═══ GIVEN RECORDS

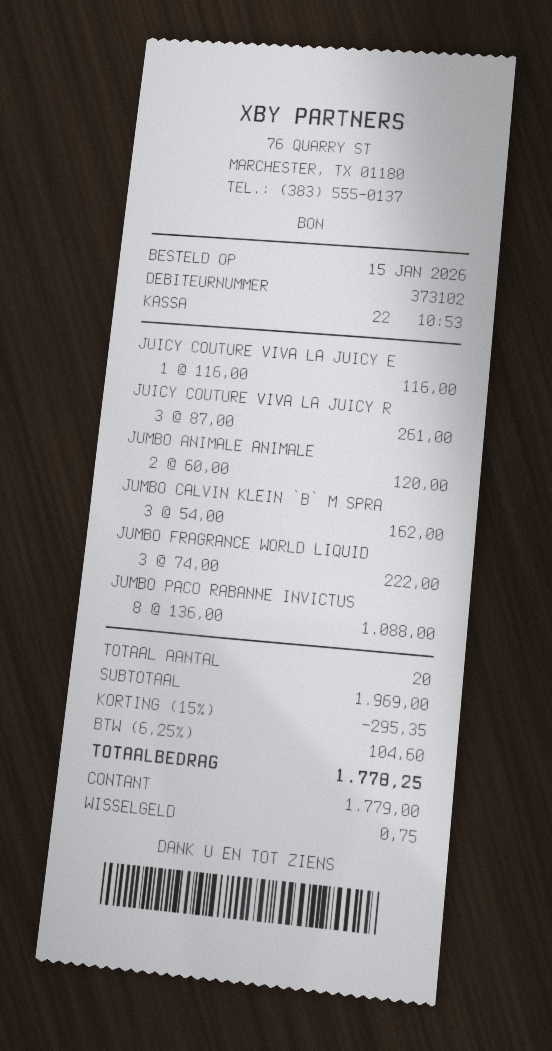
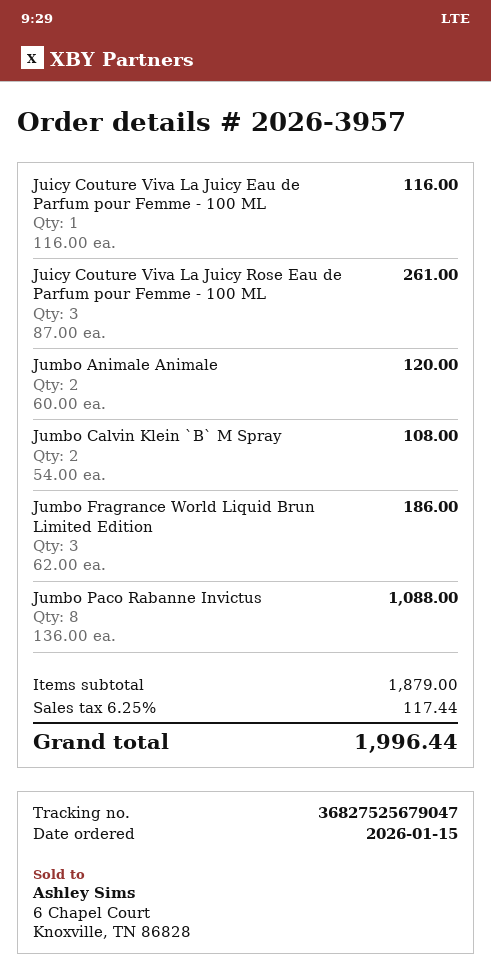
JUMBO CALVIN KLEIN `B` M SPRA: 3 x 54.00 = 162.00 -> 2 x 54.00 = 108.00
JUMBO FRAGRANCE WORLD LIQUID: 3 x 74.00 = 222.00 -> 3 x 62.00 = 186.00
subtotal: 1969.00 -> 1879.00
discount: 15% = 295.35 -> none
tax: 6.25% = 104.60 -> 6.25% = 117.44
total: 1778.25 -> 1996.44

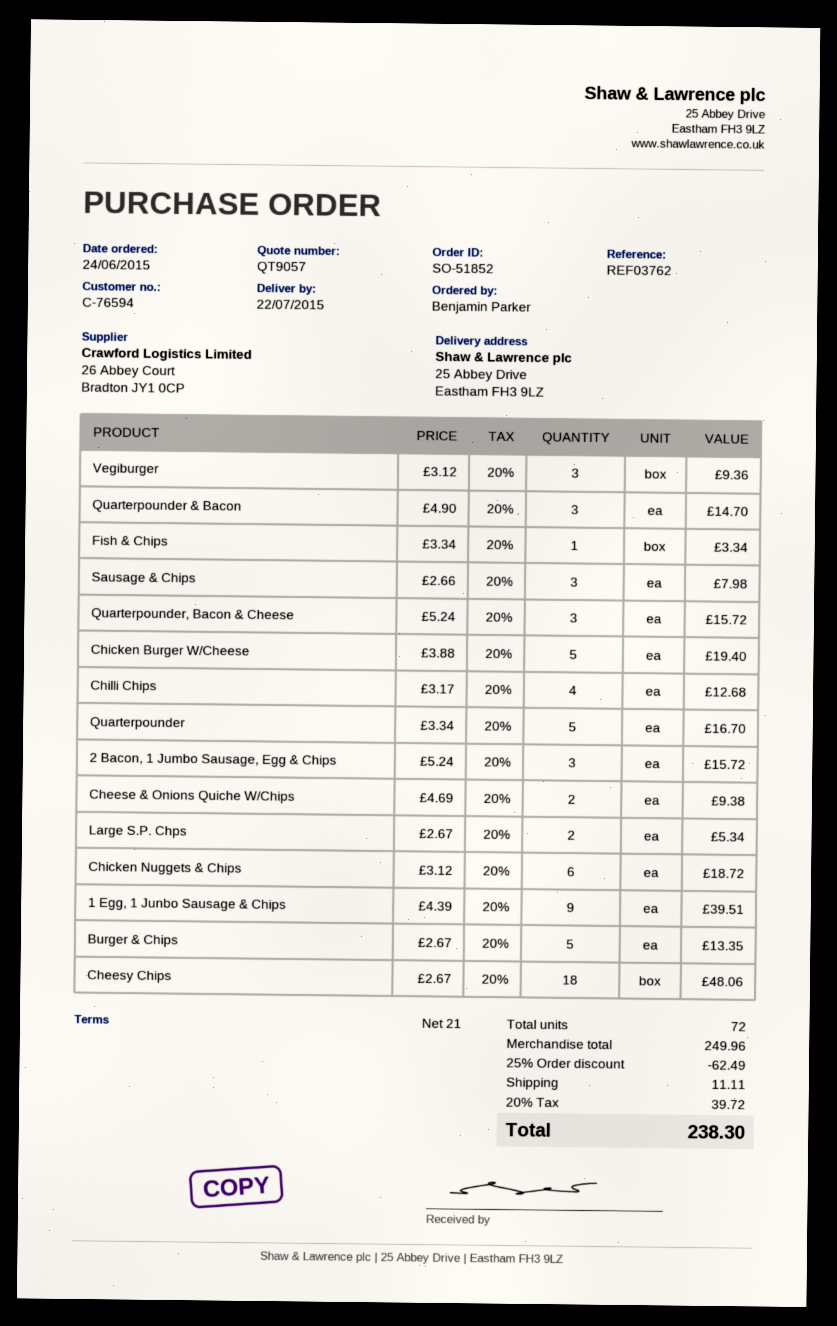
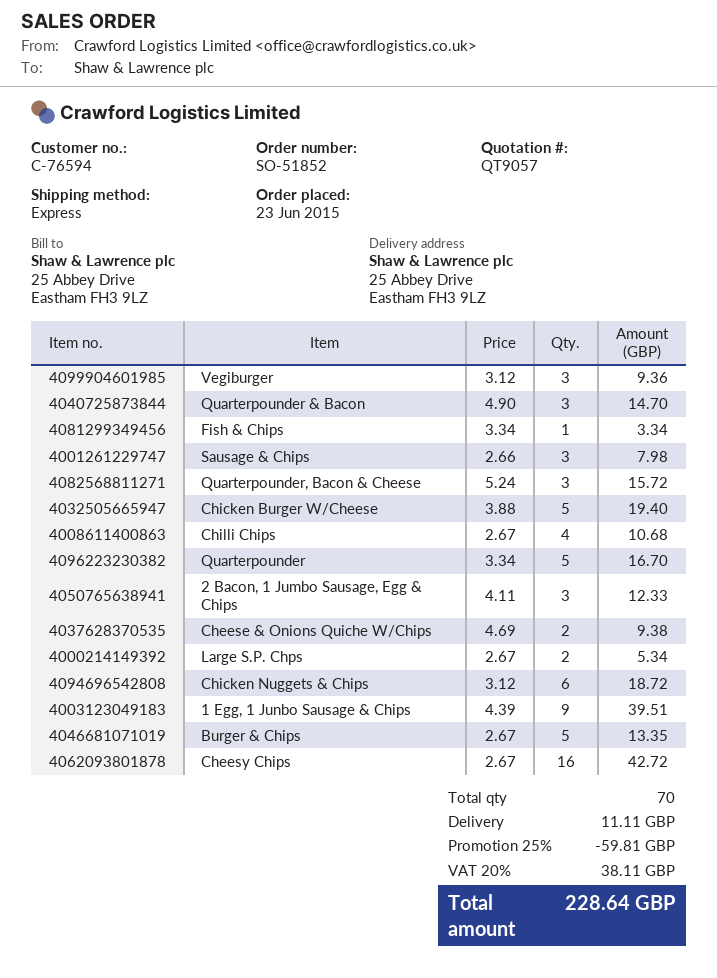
order date: 2015-06-24 -> 2015-06-23
Chilli Chips: 4 x 3.17 = 12.68 -> 4 x 2.67 = 10.68
2 Bacon, 1 Jumbo Sausage, Egg & Chips: 3 x 5.24 = 15.72 -> 3 x 4.11 = 12.33
Cheesy Chips: 18 x 2.67 = 48.06 -> 16 x 2.67 = 42.72
total quantity: 72 -> 70
discount: 25% = 62.49 -> 25% = 59.81
tax: 20% = 39.72 -> 20% = 38.11
total: 238.30 -> 228.64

══════

**PROMPT:**
Provide solely the number of lines in the listing that contain "discount".

**ANSWER FOR THIS EXERCISE:**
2